== The task ==
Return, from the data that follows, each line that holds the word "heading".

== Provided entries ==
━━━━━━━━━━

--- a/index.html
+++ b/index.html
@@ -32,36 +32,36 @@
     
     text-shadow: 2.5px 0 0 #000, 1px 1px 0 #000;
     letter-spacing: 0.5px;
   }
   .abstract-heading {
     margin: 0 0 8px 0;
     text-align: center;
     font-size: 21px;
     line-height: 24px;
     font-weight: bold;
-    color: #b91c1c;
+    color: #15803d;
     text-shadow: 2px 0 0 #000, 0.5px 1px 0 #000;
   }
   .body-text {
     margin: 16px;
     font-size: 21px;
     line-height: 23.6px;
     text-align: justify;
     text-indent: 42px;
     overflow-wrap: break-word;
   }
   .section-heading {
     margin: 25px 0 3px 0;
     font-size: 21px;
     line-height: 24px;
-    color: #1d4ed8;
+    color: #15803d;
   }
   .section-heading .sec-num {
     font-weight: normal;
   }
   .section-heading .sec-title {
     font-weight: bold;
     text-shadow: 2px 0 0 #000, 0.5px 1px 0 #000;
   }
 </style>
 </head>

━━━━━━━━━━

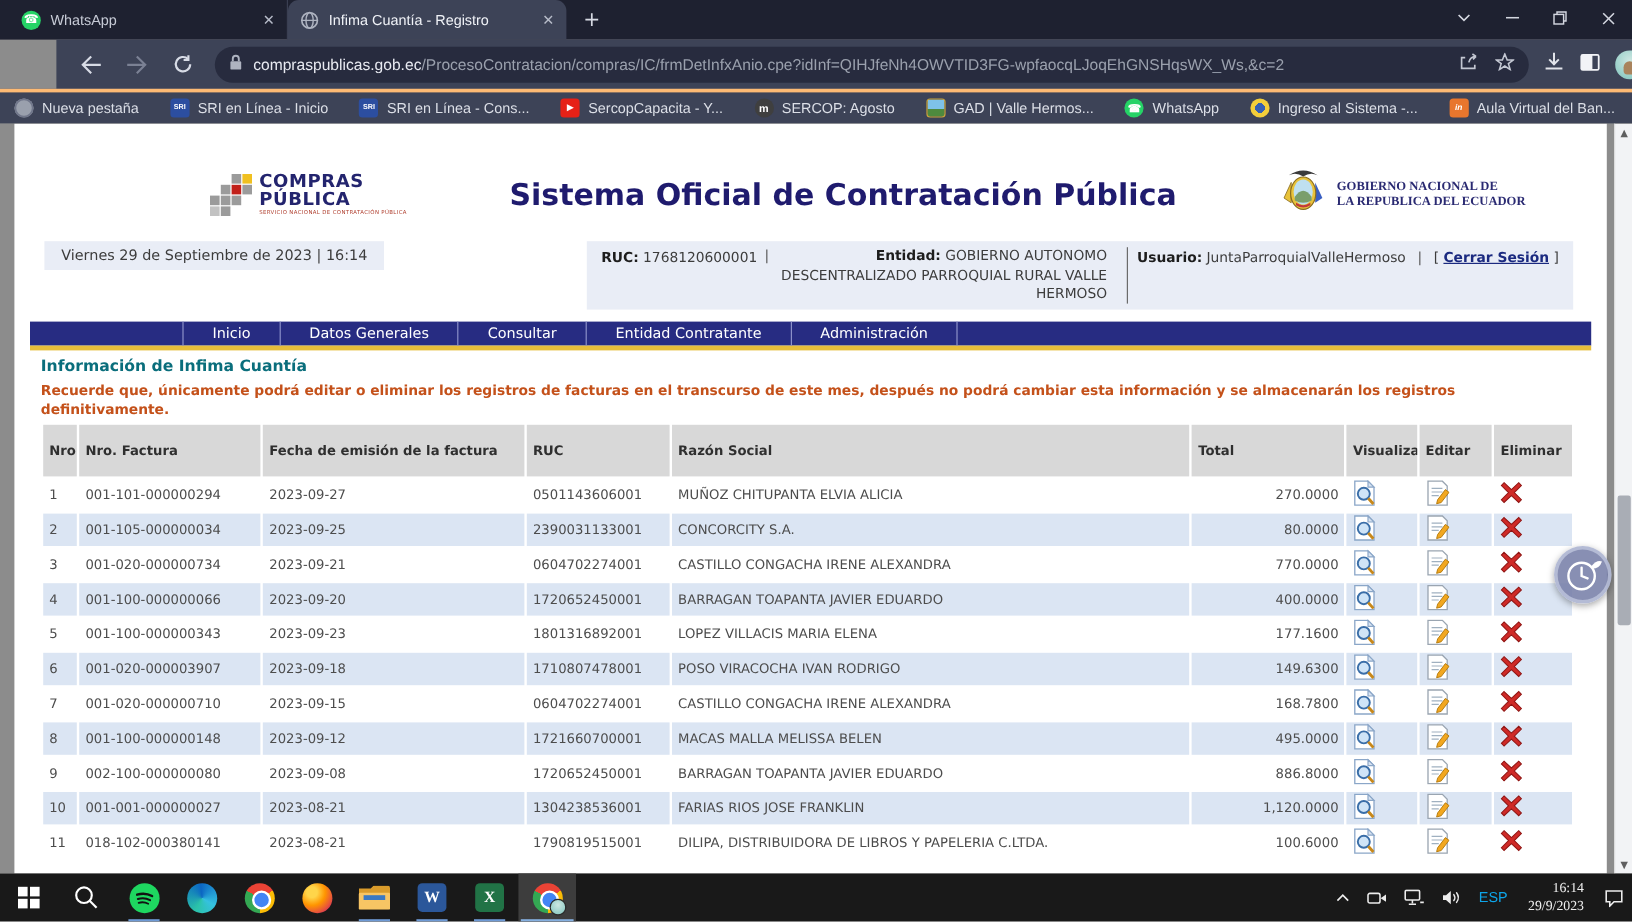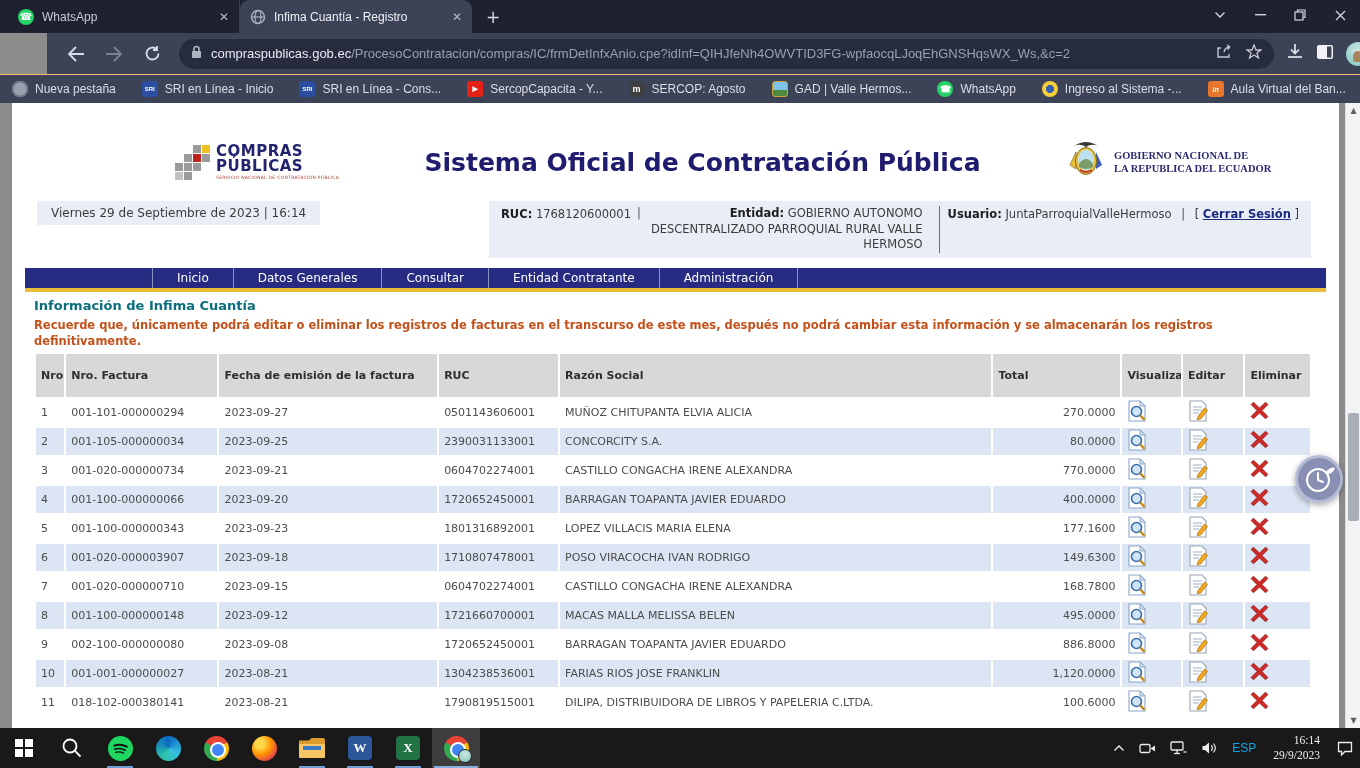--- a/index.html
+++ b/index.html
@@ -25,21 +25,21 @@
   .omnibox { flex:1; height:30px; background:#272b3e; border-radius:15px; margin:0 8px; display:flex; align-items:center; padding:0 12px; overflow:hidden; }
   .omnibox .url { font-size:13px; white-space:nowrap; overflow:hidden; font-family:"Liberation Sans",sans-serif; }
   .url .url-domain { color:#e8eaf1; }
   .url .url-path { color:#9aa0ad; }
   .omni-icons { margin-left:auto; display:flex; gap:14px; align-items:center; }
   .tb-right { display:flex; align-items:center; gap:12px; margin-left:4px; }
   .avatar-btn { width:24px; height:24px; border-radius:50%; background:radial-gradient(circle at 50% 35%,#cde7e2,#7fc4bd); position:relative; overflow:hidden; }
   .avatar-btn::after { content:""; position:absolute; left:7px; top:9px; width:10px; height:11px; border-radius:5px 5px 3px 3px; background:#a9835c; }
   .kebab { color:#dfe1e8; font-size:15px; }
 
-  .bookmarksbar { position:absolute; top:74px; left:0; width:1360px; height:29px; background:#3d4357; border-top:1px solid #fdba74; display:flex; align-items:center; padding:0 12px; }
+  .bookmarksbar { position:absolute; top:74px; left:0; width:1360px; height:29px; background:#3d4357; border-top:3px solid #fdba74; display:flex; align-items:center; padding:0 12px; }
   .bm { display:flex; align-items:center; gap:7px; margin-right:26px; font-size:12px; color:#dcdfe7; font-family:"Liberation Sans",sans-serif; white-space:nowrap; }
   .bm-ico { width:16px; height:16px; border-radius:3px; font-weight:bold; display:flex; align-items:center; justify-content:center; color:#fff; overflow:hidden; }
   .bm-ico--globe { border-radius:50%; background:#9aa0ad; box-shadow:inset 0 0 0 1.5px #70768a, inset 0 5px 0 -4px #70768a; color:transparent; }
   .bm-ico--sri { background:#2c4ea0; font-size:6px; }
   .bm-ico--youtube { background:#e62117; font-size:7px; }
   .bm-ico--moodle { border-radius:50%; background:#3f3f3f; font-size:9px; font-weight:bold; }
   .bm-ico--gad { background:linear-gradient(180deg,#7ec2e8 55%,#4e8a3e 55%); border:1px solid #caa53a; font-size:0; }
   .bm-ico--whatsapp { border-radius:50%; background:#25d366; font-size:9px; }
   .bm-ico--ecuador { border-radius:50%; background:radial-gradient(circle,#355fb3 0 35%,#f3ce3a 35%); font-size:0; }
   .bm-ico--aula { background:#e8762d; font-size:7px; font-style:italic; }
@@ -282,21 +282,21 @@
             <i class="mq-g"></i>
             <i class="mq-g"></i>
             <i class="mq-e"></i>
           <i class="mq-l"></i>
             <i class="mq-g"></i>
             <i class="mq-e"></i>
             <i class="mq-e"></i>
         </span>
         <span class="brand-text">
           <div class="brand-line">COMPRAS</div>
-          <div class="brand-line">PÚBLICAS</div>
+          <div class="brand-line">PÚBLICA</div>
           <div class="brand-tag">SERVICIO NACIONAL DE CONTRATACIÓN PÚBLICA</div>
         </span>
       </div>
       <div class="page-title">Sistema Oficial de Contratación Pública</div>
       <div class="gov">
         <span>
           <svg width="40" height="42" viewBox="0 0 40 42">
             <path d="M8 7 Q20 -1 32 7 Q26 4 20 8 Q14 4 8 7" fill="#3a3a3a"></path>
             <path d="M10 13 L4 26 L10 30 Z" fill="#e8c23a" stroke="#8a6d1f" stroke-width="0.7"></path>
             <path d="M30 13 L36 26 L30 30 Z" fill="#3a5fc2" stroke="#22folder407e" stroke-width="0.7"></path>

━━━━━━━━━━

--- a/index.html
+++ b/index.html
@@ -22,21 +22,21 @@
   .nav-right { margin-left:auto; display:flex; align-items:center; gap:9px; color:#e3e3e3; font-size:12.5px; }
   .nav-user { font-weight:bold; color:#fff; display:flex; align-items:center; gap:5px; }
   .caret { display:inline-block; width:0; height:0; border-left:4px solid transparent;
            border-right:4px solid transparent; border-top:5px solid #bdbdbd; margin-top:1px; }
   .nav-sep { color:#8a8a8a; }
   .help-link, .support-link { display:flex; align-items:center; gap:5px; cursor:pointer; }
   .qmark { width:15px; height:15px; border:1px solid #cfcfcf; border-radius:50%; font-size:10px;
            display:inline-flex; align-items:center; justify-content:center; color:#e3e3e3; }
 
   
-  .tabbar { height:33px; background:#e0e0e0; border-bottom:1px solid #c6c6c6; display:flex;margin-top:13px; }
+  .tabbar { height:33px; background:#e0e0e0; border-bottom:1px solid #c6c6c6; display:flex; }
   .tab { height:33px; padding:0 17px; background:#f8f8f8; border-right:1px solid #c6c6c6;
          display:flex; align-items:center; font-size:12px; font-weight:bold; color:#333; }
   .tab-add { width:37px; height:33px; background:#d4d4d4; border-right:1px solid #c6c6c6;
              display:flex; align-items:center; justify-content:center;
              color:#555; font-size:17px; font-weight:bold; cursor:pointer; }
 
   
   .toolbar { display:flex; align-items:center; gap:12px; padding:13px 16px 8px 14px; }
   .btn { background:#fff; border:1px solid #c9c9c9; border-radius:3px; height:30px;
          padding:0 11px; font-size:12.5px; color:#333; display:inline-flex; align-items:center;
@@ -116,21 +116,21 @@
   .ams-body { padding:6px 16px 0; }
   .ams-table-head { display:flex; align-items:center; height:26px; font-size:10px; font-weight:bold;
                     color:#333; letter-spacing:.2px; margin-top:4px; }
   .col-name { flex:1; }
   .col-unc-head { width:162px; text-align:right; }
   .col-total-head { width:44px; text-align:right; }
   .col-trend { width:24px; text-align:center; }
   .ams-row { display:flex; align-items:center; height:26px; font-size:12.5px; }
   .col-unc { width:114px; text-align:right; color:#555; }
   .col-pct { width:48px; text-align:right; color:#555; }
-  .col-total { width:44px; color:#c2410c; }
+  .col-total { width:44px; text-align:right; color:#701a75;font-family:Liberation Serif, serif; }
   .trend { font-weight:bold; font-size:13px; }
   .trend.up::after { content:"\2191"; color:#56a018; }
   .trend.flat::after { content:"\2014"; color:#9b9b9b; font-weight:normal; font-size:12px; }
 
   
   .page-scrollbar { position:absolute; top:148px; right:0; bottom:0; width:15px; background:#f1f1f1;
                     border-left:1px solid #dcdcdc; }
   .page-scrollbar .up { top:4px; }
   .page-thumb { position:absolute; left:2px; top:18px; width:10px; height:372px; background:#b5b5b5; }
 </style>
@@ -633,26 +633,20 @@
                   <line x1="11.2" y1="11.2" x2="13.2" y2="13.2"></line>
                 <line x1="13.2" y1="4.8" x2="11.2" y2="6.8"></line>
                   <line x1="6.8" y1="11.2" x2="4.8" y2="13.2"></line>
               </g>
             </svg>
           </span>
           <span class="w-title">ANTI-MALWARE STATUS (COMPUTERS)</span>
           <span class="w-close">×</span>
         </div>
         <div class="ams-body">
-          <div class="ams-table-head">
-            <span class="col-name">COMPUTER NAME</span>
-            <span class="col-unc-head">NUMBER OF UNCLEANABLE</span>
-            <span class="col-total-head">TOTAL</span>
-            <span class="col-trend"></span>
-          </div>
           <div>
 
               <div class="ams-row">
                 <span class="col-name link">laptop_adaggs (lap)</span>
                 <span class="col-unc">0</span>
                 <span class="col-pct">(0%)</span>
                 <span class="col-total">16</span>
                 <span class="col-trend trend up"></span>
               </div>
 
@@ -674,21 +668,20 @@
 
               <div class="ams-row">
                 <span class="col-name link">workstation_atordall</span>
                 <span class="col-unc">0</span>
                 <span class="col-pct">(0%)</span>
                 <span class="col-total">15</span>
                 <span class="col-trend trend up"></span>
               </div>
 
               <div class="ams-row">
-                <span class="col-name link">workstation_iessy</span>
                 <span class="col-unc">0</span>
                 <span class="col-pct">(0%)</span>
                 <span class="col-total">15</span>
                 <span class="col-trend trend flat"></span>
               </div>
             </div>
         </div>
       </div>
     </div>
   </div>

━━━━━━━━━━

== The answer ==
   .abstract-heading {
   .section-heading {
   .section-heading .sec-num {
   .section-heading .sec-title {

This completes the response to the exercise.